Kasachstan hat sich bisher leider von diesem entstehenden enormen Produktions- und Absatzpotential nicht beeindrucken lassen und setzt weiter auf konventionelle, nur wenig innovative Energietechniken. Die geplanten und sich zum Teil bereits im Bau befindlichen neuen Kraftwerke werden weiter vor allem Kohle verbrennen, ihr Potenzial zur Verbesserung des Wirkungsgrades ist objektiv sehr begrenzt, die Umwelt wird weit mehr belastet werden, als technisch möglich ist, die riesigen Innovationspotenziale dieser Branche werden trotz vollmundiger Programme nicht begriffen und in Angriff genommen. Hier wirkt sich das Vorhandensein eigener klassischer Energiequellen eindeutig bremsend für die Sachaffung einer modernen, diversifizierten Wirtschaftsstruktur aus. Energieeinsparung, eine de facto unendliche Quelle zur Deckung des wachsenden Energiebedarfs, spielt auch in den offiziellen Entwicklungsprogrammen kaum eine Rolle und kommt höchsten mal in einem Nebensatz vor.

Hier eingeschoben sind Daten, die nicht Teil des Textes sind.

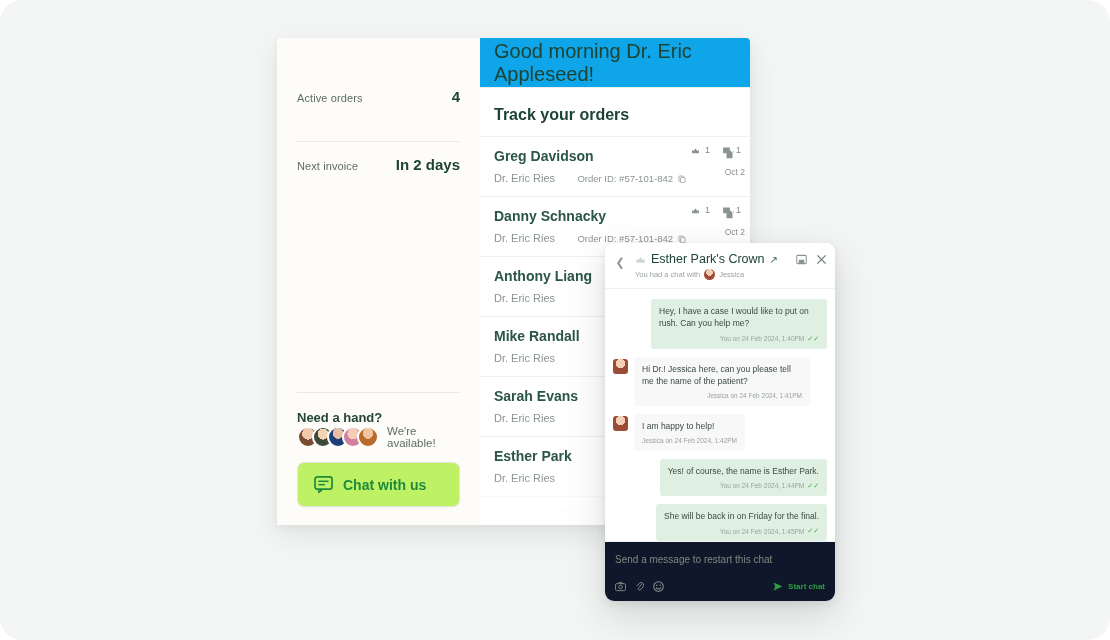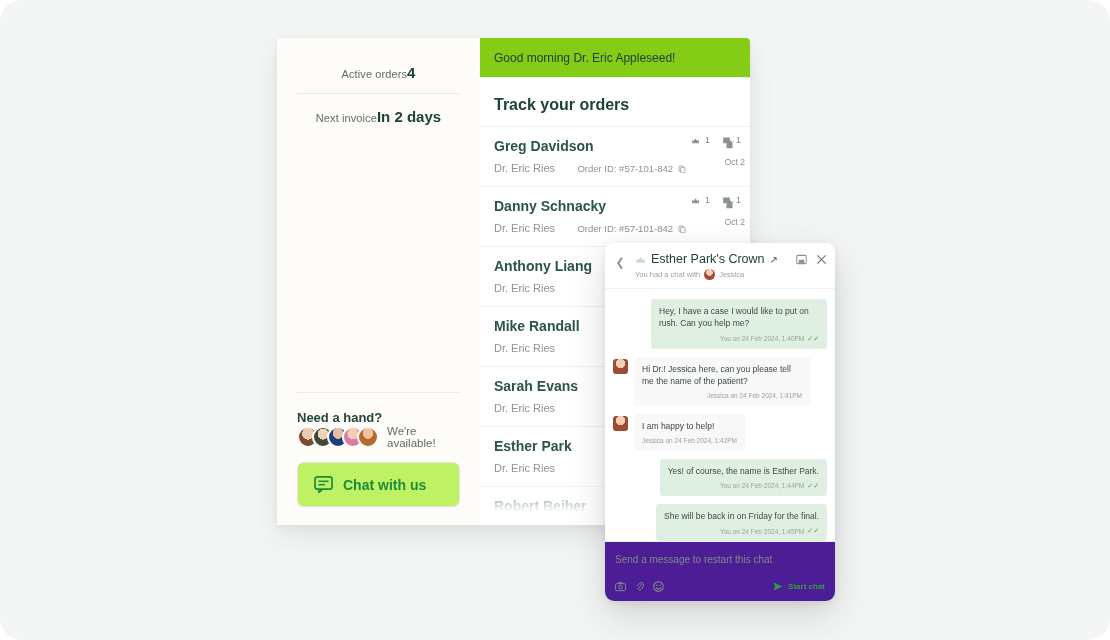--- a/index.html
+++ b/index.html
@@ -81,12 +81,12 @@
     position: relative;
   }
   .greet {
-    height: 40px;
+    height: 50px;
     display: flex; align-items: center;
     padding: 0 14px;
-    font-size: 12px; color: #1d4335;
+    font-size: 20px; color: #1d4335;
     border-bottom: 1px solid #eef0ee;
-    background: #84cc16;
+    background: #0ea5e9;
   }
   .orders-wrap { flex: 1; position: relative; overflow: hidden; background: #fff; }
   .orders-title {

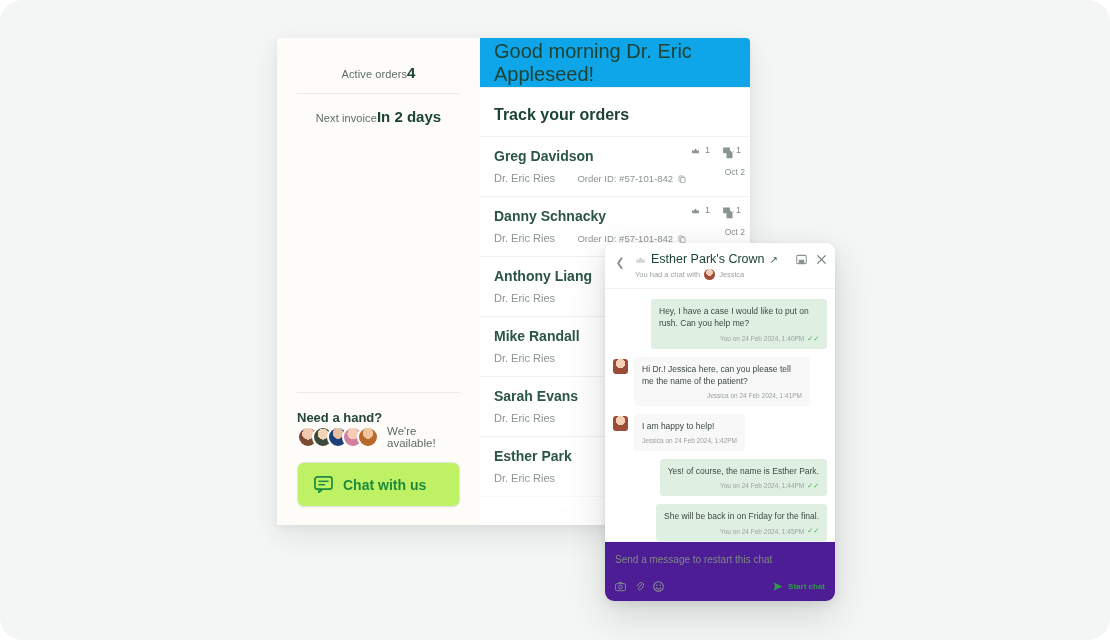--- a/index.html
+++ b/index.html
@@ -36,8 +36,9 @@
     flex: 0 0 203px;
   }
   .stat-row {
-    display: flex; align-items: baseline; justify-content: center;
+    display: flex; align-items: baseline; justify-content: space-between;
     padding: 8px 0 12px 0;
+    margin-top: 24px;
   }
   .stat-row + .stat-row { border-top: 1px solid #eceae5; padding-top: 14px; }
   .stat-label { font-size: 11px; color: #5f6d66; letter-spacing: .1px; }

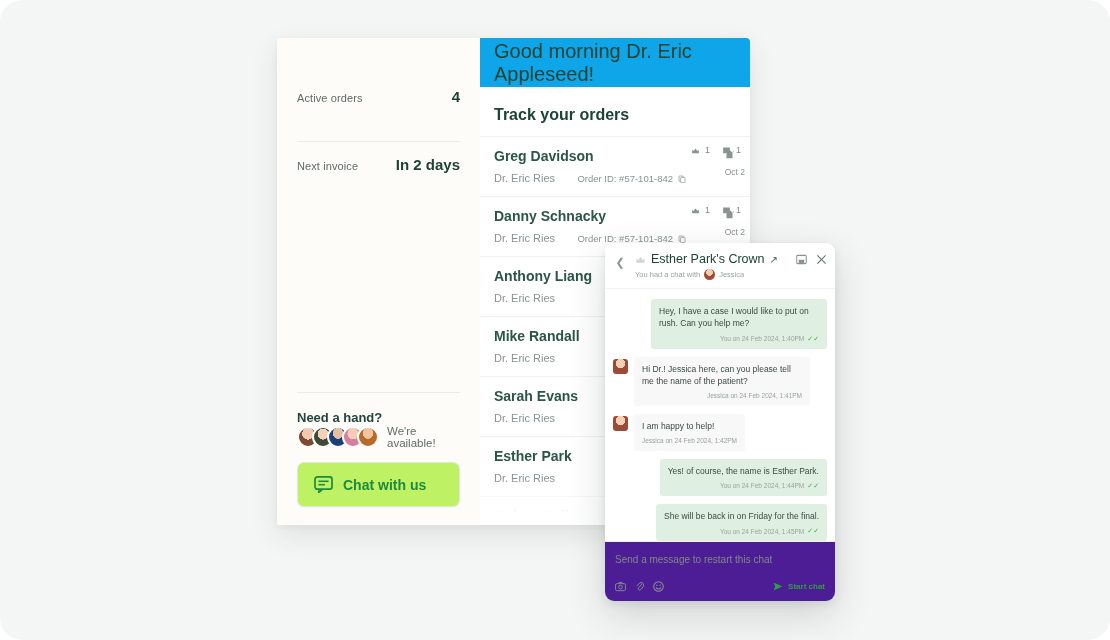--- a/index.html
+++ b/index.html
@@ -187,7 +187,7 @@
   .ch-compose {
     border-top: 1px solid #f0f1f0;
     padding: 12px 10px 9px 10px;
-    background: #4c1d95;
+    background: #0f172a;
   }
   .ch-ph { font-size: 10px; color: #7f8a84; margin-bottom: 16px; }
   .ch-foot { display: flex; align-items: center; justify-content: space-between; }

Deshalb dürfte es programmiert sein, dass in vielleicht 10 oder 15 Jahren hierzulande wieder mit großem informellen Aufwand ein staatliches Programm für den Energiesektor gestartet wird, das aber nur das Hinterherhinken hinter den dann internationalen Standards beinhalten kann. Nachteile in der Wettbewerbsfähigkeit sind dann unvermeidlich, die Weichen dafür werden aber heute gestellt.
Langfristig ist es für Deutschland und Europa ein großer Vorteil, kaum eigene klassische Energiequellen zu haben. Das zwingt zu Innovationen und zu Veränderungen.